##### RECORDED DATA #####

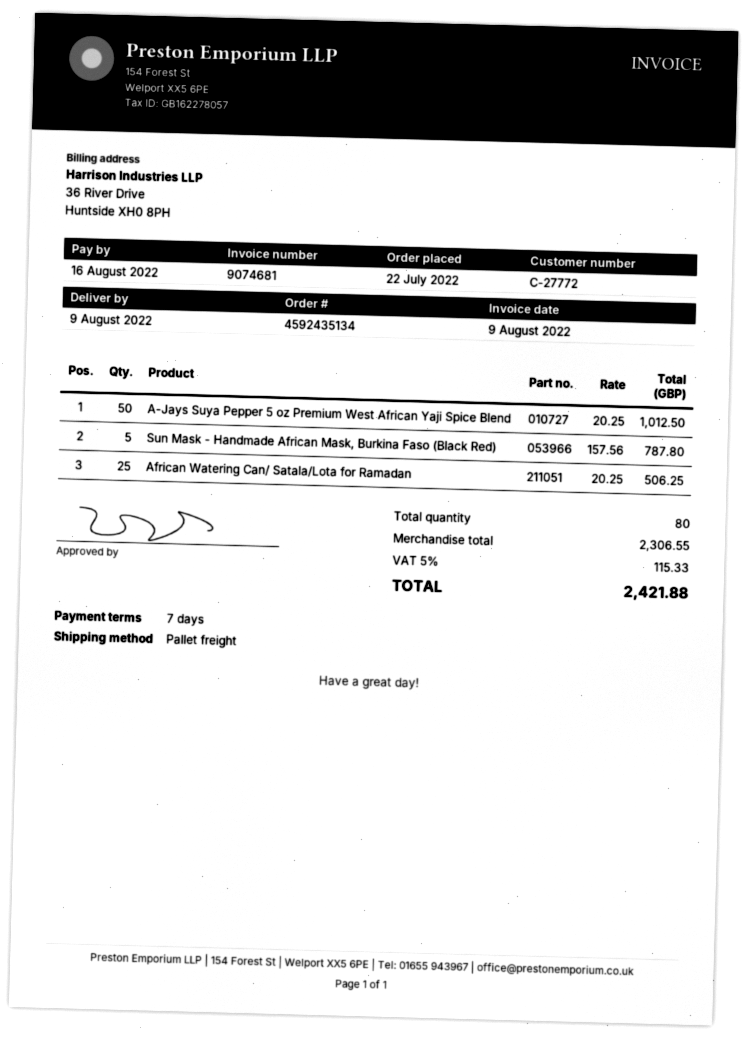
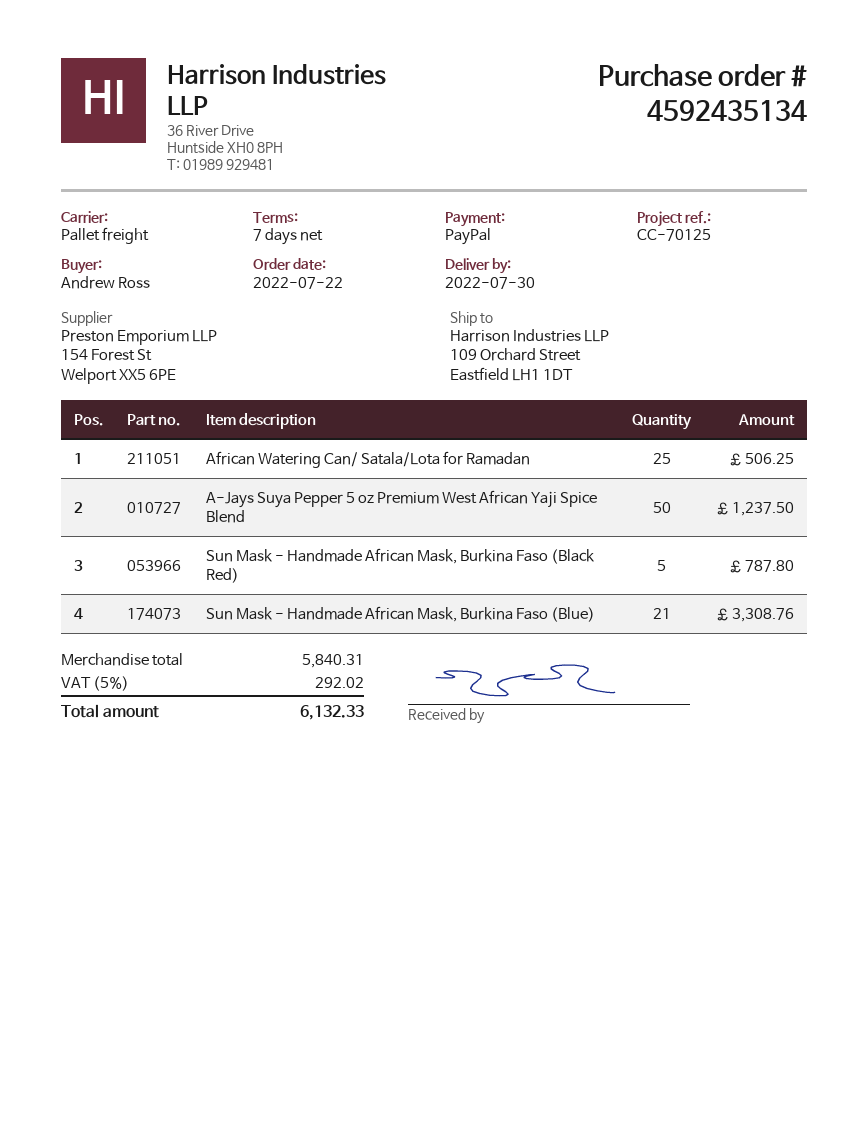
delivery date: 2022-08-09 -> 2022-07-30
A-Jays Suya Pepper 5 oz Premium West African Yaji Spice Blend: 50 for 1012.50 -> 50 for 1237.50
Sun Mask - Handmade African Mask, Burkina Faso (Blue): none -> 21 for 3308.76
subtotal: 2306.55 -> 5840.31
tax: 5% = 115.33 -> 5% = 292.02
total: 2421.88 -> 6132.33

#####

» INSTRUCTIONS TO FOLLOW: The whole listing above must be returned exactly as written, with no pictures carried over.

» COMPLETED EXERCISE:
delivery date: 2022-08-09 -> 2022-07-30
A-Jays Suya Pepper 5 oz Premium West African Yaji Spice Blend: 50 for 1012.50 -> 50 for 1237.50
Sun Mask - Handmade African Mask, Burkina Faso (Blue): none -> 21 for 3308.76
subtotal: 2306.55 -> 5840.31
tax: 5% = 115.33 -> 5% = 292.02
total: 2421.88 -> 6132.33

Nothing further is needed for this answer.